Ever since Chico developed reactivity, I have tried to train on ways that would keep him, and other people, safe if, and when, he ever encounters something beyond our control.  I've taught him tricks like "collar", in which he offers his neck to me, this allows me to get a hold of his collar in an emergency.  Chico has a wonderful recall, and I can call him to me in most situations that he finds interesting, like chasing sheep, other dogs, even herding the cat.  I've thought him to sit politely when he meets new people.  Chico has learned to walk between my legs, both forwards and backwards, in case we get into a situation that he's uncomfortable with and needs more space. However, the most important thing I've taught Chico, who is frightened of people, is to "touch" new peoples hands with his nose.  I can ask Chico if he would like to "go say hi?" to new people, if he's up for it, he greets people with a hand touch and comes right back to me for his treat.  (Note: I only practice this with people I know and trust.)  All this training has been two years in the making, it's a fun way to socialize our unsocial butterfly and help him feel more secure in his uncertain world.  Last week, all that hard work and training paid off in a nerve racking two minutes.

Rue with the Jolly Ball, Chico in chase

The Moment We Train For, And Fear Most

Last week was like any other evening. I came home from work and took the dogs out.  I had Chico on leash walking him to go potty in our yard.  This time of night is very active in our neighborhood. As I was walking Chico a runner was running on the opposite side of the street. Normally this wouldn't be a big deal, I just back up with Chico and give him treats.  For reactive dogs, space equals success.  Just as we were backing up Chico's leash unhooked. (Apparently we need a new one.) The runner was very appealing to Chico, and he immediately started to run towards her. I immediately asked Chico to "wait." which he did for a split second. However the runner's movement was too much stimulation and he decided she was much more exciting than my request to wait. Sprinting across the street to the runner, far faster than I could go, Chico's face looked wild with excitement. Thankfully there wasn't any cars coming and he crossed the street safely. In that moment I realized Chico wasn't going to come to me, but I needed to be sure that the runner wouldn't continue to run. I spoke clearly and asked the runner to stop running and not move. Amazingly, the gal stopped running. Given that Chico is fearful on a leash of strangers, I did not know how he would react to her.  I could see that he was also over the moon with excitement and completely over stimulated.  At times Chico can be "herdy" like many herding dogs, and in the past Chico has nipped my ankles when I've run around him when he's been off leash. That's the last thing I would want to happen to this runner.

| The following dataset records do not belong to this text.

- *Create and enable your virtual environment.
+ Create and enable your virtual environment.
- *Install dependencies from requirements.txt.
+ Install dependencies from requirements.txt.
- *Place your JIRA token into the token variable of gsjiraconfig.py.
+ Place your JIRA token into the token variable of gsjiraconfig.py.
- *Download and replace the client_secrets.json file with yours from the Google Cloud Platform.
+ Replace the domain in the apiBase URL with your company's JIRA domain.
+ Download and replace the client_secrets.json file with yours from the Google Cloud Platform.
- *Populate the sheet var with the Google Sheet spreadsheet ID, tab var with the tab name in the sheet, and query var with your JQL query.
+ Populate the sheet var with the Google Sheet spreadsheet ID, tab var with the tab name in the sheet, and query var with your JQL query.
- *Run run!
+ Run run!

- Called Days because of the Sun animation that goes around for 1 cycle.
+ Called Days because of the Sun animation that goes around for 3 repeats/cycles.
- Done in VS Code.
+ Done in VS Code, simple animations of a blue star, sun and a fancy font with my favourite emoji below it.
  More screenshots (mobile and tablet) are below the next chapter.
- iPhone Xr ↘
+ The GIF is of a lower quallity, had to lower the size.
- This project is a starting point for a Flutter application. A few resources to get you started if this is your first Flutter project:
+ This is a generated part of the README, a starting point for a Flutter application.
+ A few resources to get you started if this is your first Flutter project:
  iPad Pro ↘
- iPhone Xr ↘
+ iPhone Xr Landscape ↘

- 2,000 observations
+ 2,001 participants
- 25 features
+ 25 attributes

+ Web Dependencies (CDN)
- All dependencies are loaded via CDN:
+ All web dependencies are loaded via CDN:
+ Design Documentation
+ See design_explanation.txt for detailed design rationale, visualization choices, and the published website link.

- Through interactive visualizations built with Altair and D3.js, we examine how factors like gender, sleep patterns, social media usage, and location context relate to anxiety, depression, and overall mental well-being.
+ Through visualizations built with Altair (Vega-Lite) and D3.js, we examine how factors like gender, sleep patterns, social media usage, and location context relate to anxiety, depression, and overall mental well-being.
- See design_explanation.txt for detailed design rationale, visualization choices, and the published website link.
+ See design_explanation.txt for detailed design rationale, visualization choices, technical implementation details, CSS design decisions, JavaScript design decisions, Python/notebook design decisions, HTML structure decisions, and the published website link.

Chico all smiles with a hand petting his head

At the same time Chico arrived at the runner she listened to my request and stopped moving.  In this moment Chico did what we had trained... He sat.  His face looking up at the runner in wonder, (probably thinking where's my treat lady!?) I asked the runner to not pet him. She again listened. I wasn't certain what Chico would have done if she would have reached to pet him when he was so excited.  Probably given her a hand touch, but since the runner was listening so well, why not keep asking her to do things that would keep Chico calm.

The Ultimate Reward For Training

I have conditioned Chico to sit for people and he receives tons of treats. I've also trained the hand touch with people, if someone were to reach down to pet this formally abused dog, he simply touches their hand with his nose. For a fearful dog, hand movement is no longer scary. After Chico sat for the runner, he was quickly distracted and took off running chasing dogs along a fence line next to the runner. Rue was in our sun room across the street watching and started manically barking, (normally she doesn't bark much besides in her crate.) Dustyn came out to see what the barking was about and saw Chico outside chasing the dogs along the fence, and me calmly following Chico. That's when Dustyn said "Chico come." Ummm... Duh, why didn't I try and call Chico? Must have been too frazzled. Chico ran directly to Dustyn, again, safely crossing the street while I apologized to the gal running, who I'm sure, had the crap scared out of with my demands to stop running and not pet my dog.

Chico sitting politely

Although embarrassed, I was happy that the runner listed to what I asked, and proud that Chico remembered the countless "go say hi," hand touches, and sits I reinforced with thousands of treats around people we knew and didn't know. 

Training a fearful dog can be utterly exhausting, but last week I got the ultimate reward for training. Training certain behaviors with your dog can teach them to the offer these learned behaviors when maybe they aren't so sure what they should do.  I told one of my friends about the incident and she said, "Amy, you have conditioned the heck out of having him meet people, his behavior doesn't surprise me."  Yes, I have done that, but when a dog is excited you never know what they will do.  I guess that's why we call it training.